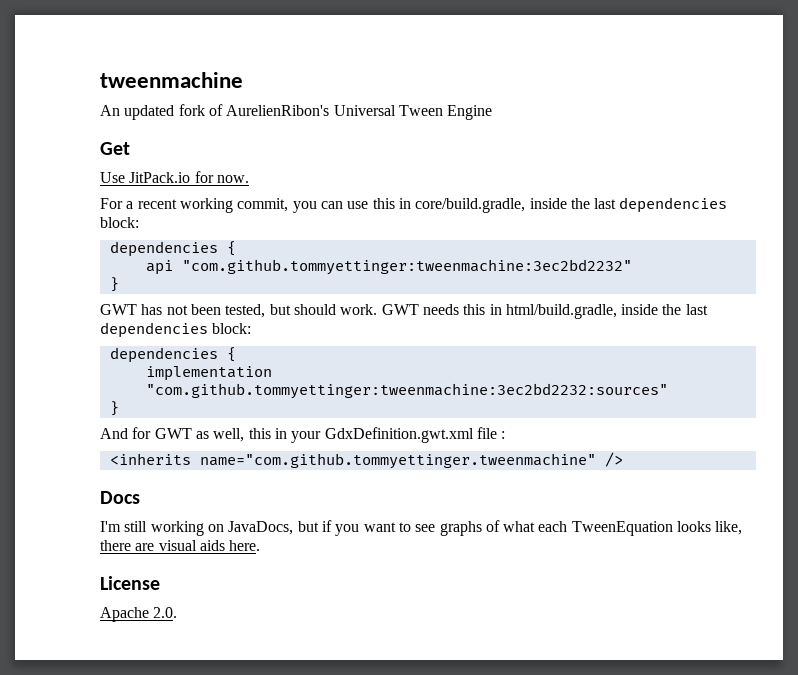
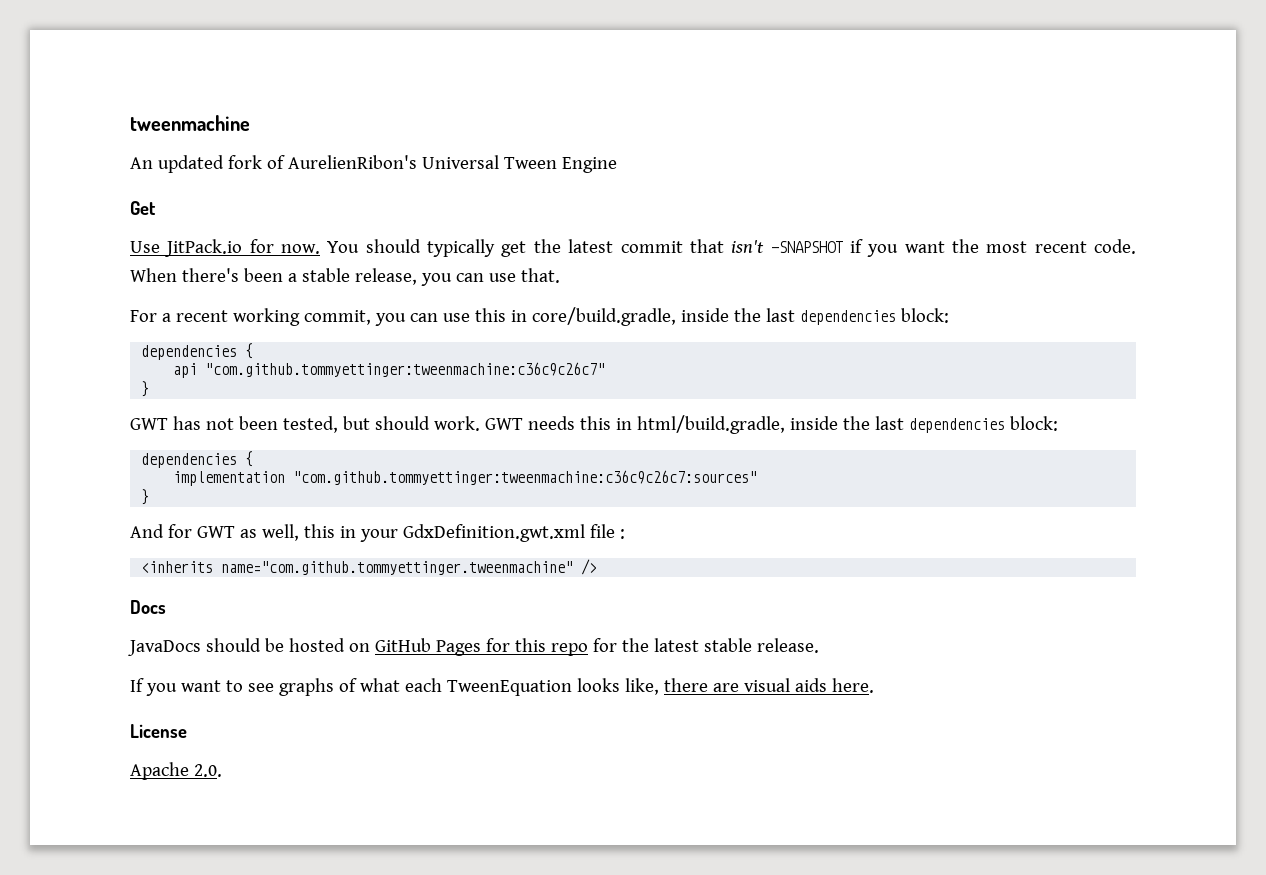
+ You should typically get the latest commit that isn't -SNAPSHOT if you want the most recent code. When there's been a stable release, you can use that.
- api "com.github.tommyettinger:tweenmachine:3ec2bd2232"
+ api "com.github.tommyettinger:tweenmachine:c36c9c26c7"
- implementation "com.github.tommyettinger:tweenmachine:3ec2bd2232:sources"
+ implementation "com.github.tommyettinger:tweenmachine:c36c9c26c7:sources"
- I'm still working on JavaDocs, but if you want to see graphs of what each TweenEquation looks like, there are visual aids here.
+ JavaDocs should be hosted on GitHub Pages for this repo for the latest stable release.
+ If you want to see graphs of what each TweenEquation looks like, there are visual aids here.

——

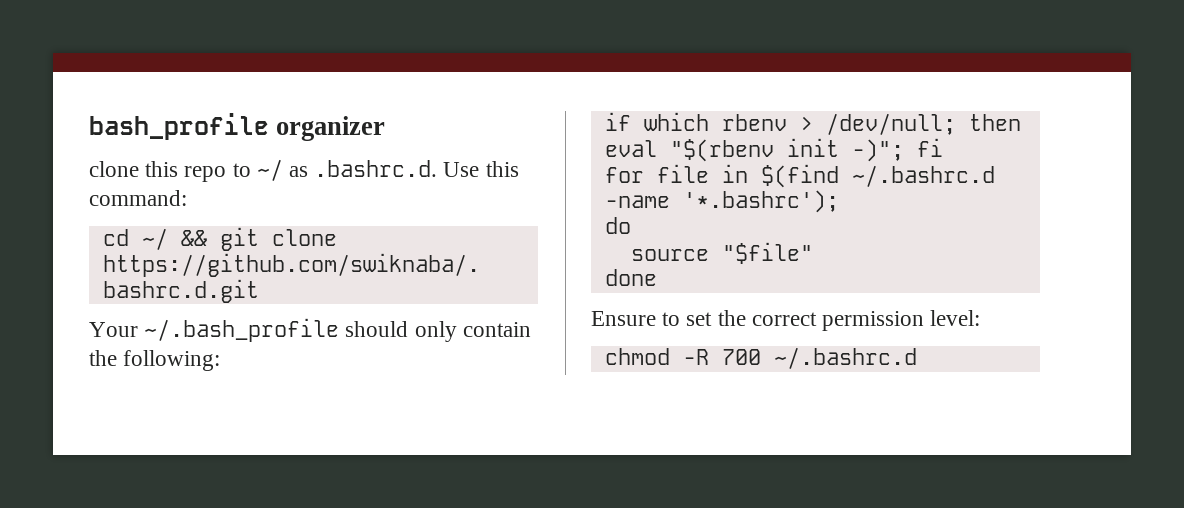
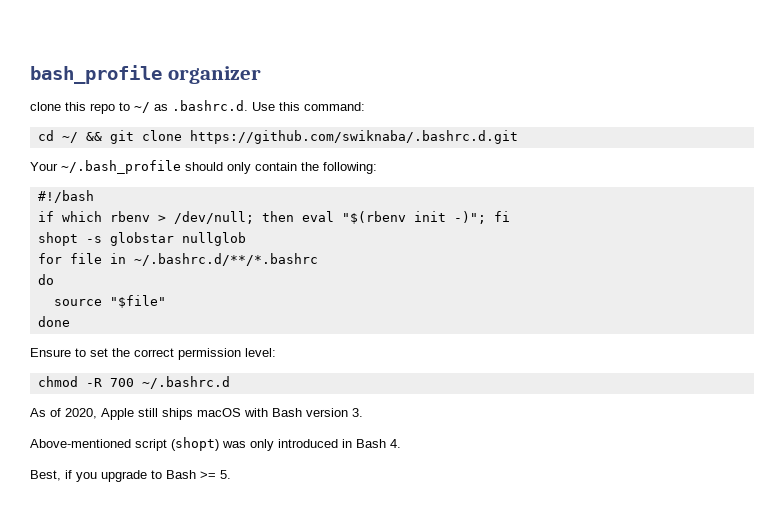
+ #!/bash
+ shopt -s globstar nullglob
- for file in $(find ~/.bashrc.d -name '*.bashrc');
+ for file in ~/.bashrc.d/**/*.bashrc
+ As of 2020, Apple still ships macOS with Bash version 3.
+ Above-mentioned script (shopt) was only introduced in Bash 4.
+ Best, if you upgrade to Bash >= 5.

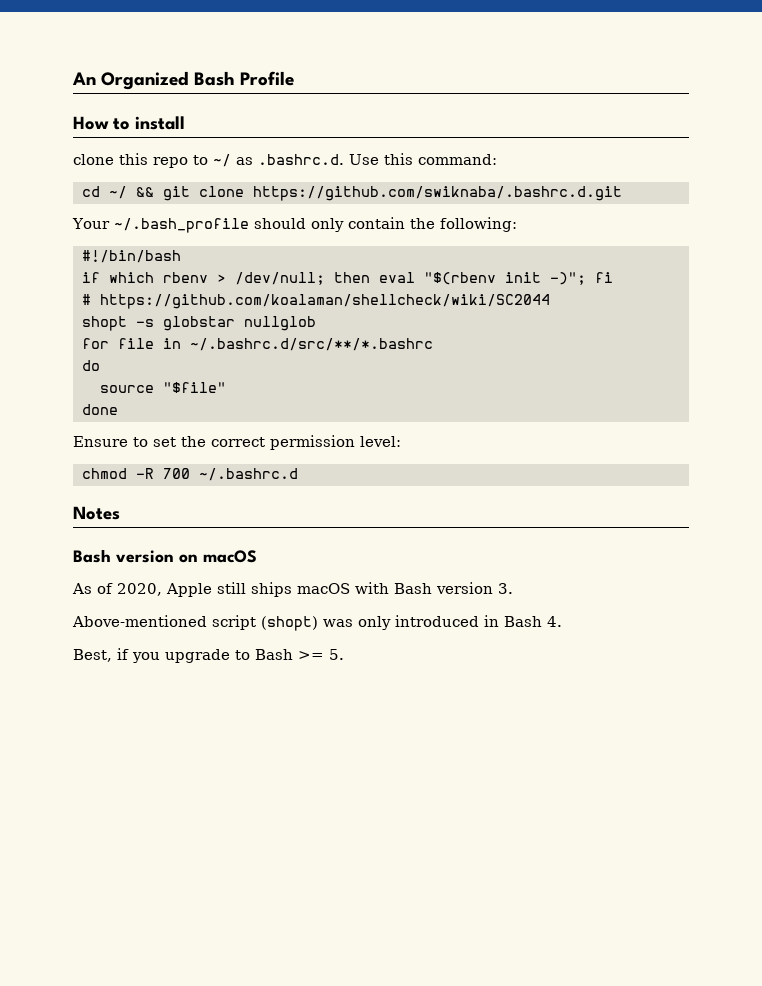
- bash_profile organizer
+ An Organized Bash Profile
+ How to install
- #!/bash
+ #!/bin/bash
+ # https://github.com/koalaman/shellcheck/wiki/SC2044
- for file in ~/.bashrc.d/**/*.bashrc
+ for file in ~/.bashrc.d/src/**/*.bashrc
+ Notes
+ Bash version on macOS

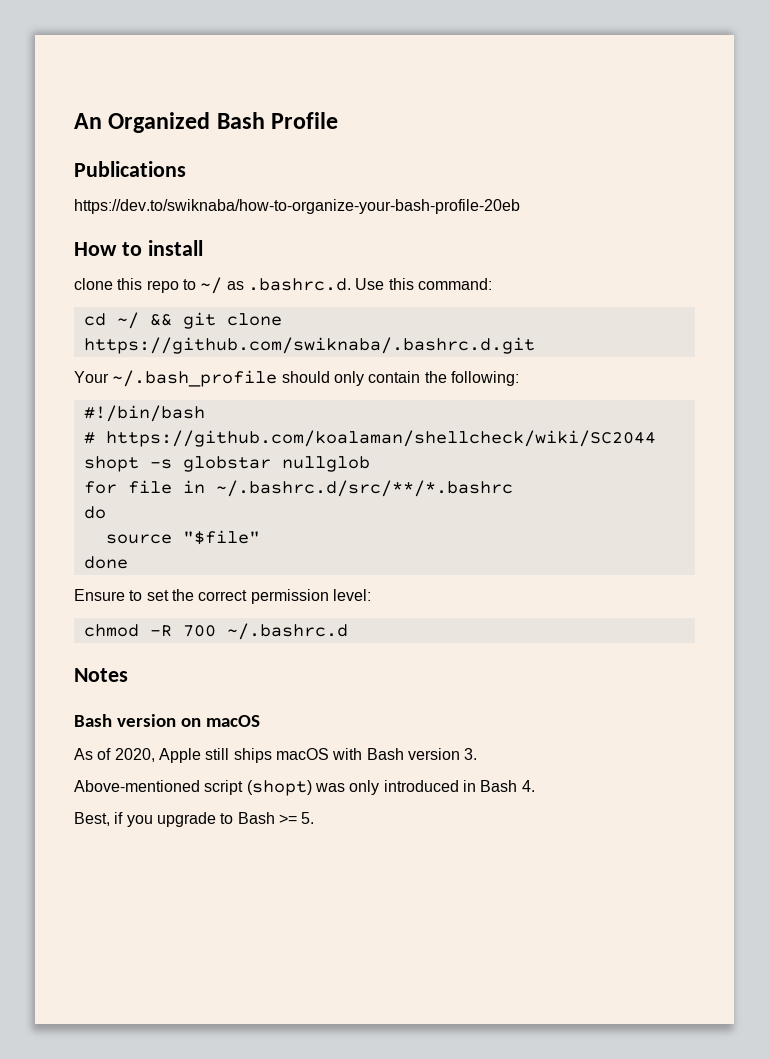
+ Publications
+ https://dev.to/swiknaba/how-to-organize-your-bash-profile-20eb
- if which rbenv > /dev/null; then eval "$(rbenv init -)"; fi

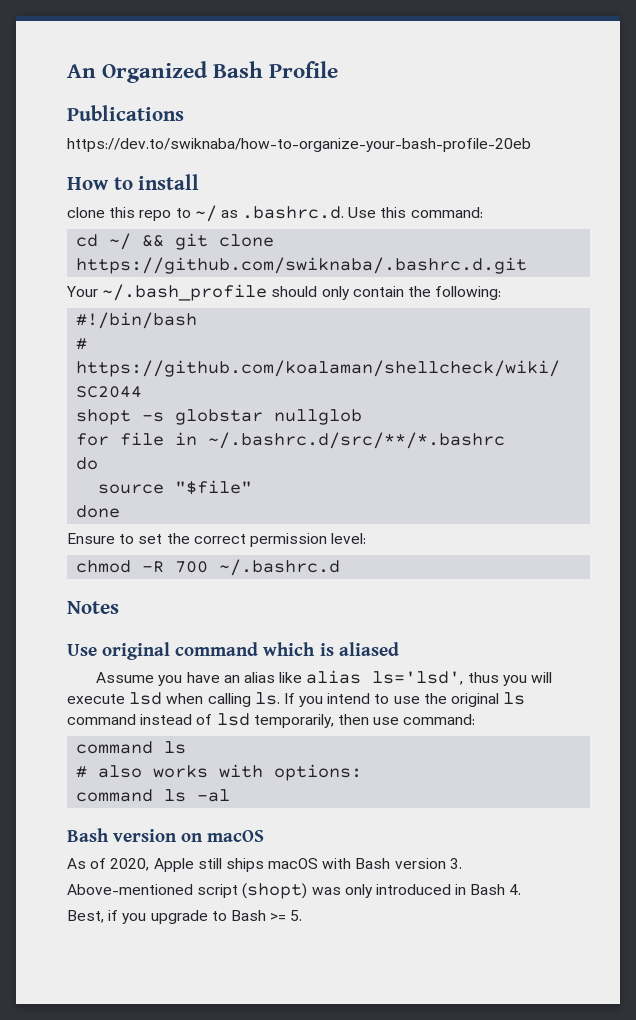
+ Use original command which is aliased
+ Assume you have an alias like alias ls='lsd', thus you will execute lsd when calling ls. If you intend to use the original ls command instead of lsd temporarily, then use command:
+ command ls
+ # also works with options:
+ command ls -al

——

● **What is required**: The reply should consist solely of the lines above from the one that has "can use that." through the one that has "latest stable release.", reproduced exactly.

● **Final answer**:
+ You should typically get the latest commit that isn't -SNAPSHOT if you want the most recent code. When there's been a stable release, you can use that.
- api "com.github.tommyettinger:tweenmachine:3ec2bd2232"
+ api "com.github.tommyettinger:tweenmachine:c36c9c26c7"
- implementation "com.github.tommyettinger:tweenmachine:3ec2bd2232:sources"
+ implementation "com.github.tommyettinger:tweenmachine:c36c9c26c7:sources"
- I'm still working on JavaDocs, but if you want to see graphs of what each TweenEquation looks like, there are visual aids here.
+ JavaDocs should be hosted on GitHub Pages for this repo for the latest stable release.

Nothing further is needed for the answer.